Field application of modified in situ soil flushing in combination with air sparging at a military site polluted by diesel and gasoline in Korea.

Abstract

In this study the full-scale operation of soil flushing with air sparging to improve the removal efficiency of petroleum at depths of less than 7 m at a military site in Korea was evaluated. The target area was polluted by multiple gasoline and diesel fuel sources. The soil was composed of heterogeneous layers of granules, sand, silt and clay. The operation factors were systemically assessed using a column test and a pilot study before running the full-scale process at the site. The discharged TPH and BTEX (benzene, toluene, ethylbenzene, and xylenes) concentrations in the water were highest at 20 min and at a rate of 350 L/min, which was selected as the volume of air for the full-scale operation in the pilot air sparging test. The surfactant-aid condition was 1.4 times more efficient than the non-surfactant condition in the serial operations of modified soil flushing followed by air sparging. The hydraulic conductivity (3.13 × 10−3 cm/s) increased 4.7 times after the serial operation of both processes relative to the existing condition (6.61 × 10−4 cm/s).
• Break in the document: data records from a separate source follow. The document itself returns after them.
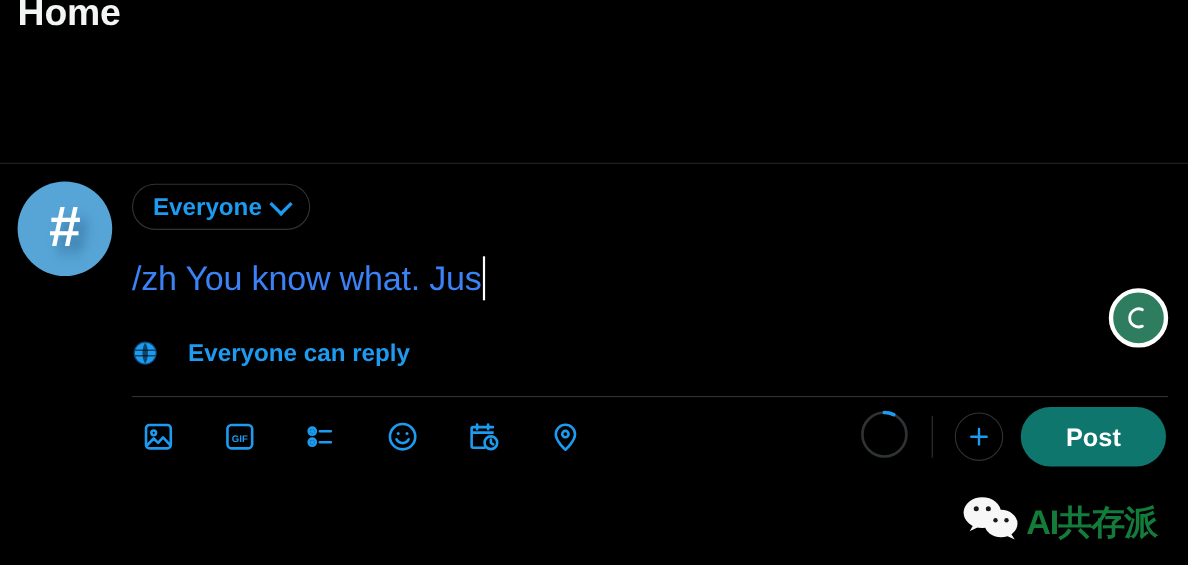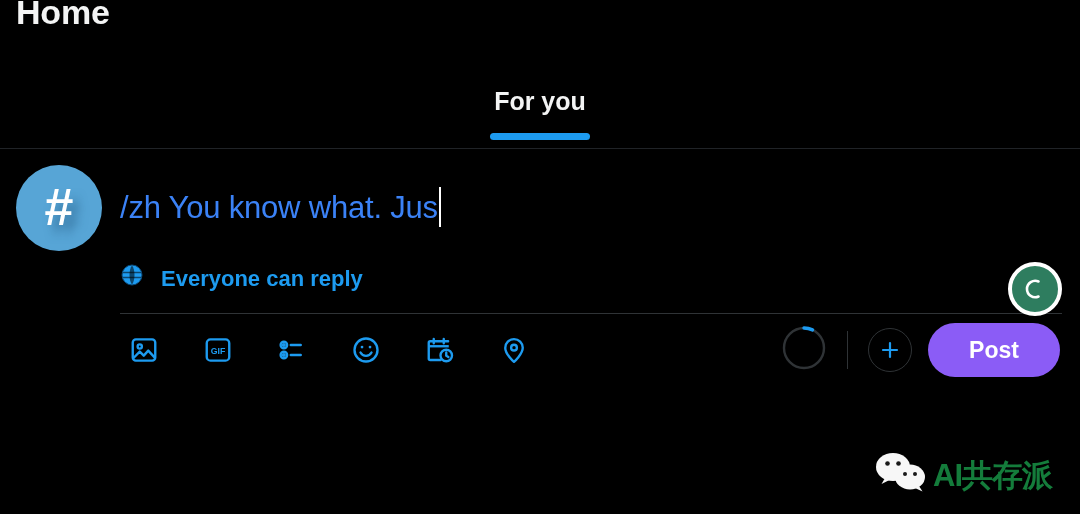"For you" div.tab { html: <div> <span>For you</span> <span></span> </div> -> none }
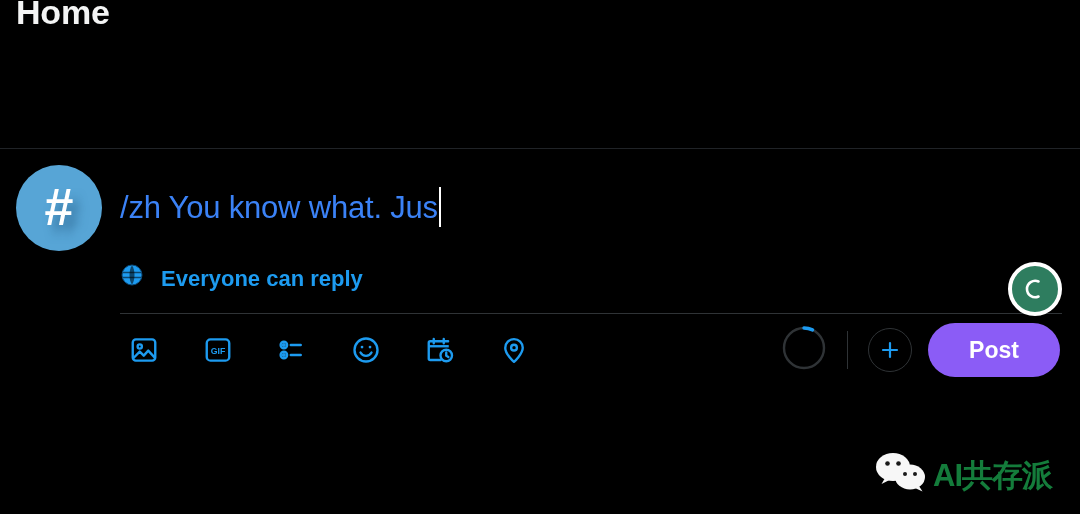"Everyone" div.audience-pill { html: none -> <div> <span>Everyone</span> <span></span> </div> }
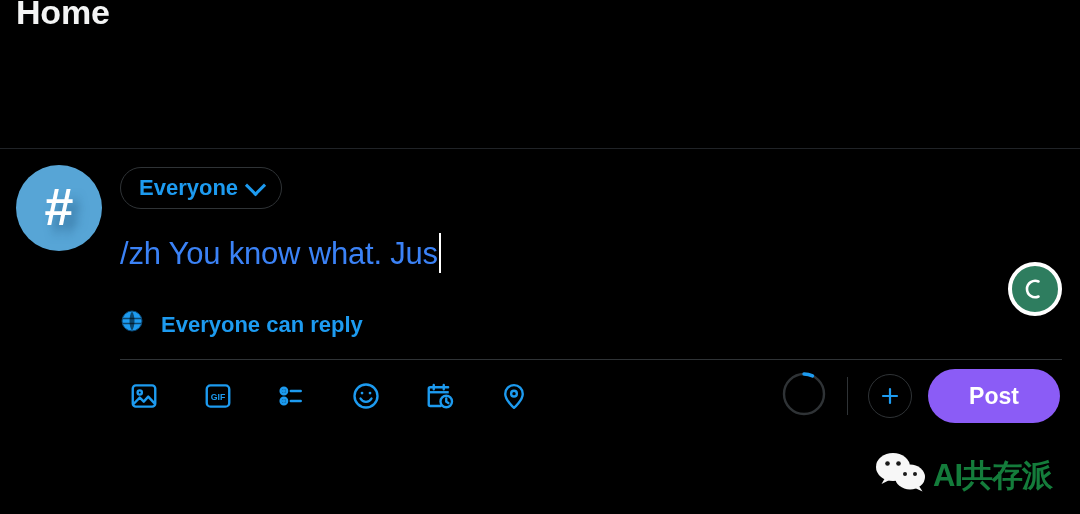"Everyone can reply" .reply-scope { align-items: flex-end -> flex-start; gap: 17px -> 27px }
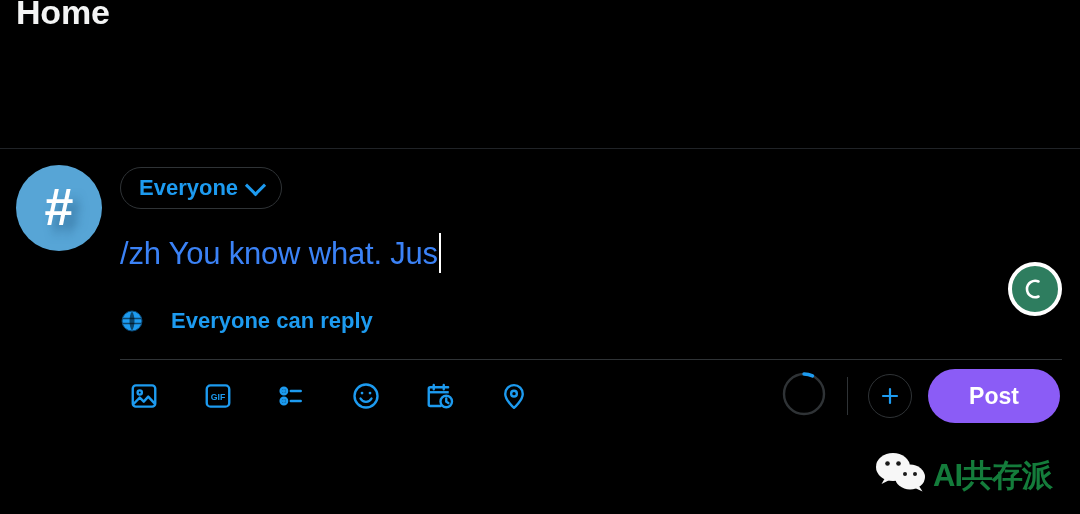"Post" .post-btn { background: #8b5cf6 -> #0f766e }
The removal efficiencies of TPH were 52.8%, 57.4%, and 61.8% for the soil layers at 6 to 7, 7 to 8 and 8 to 9 m, respectively. Therefore, the TPH removal was improved at depth of less than 7 m by using this modified remediation system. The removal efficiencies for the areas with TPH and BTEX concentrations of more than 500 and 80 mg/kg, were 55.5% and 92.9%, respectively, at a pore volume of 2.9. The total TPH and BTEX mass removed during the full-scale operation was 5109 and 752 kg, respectively.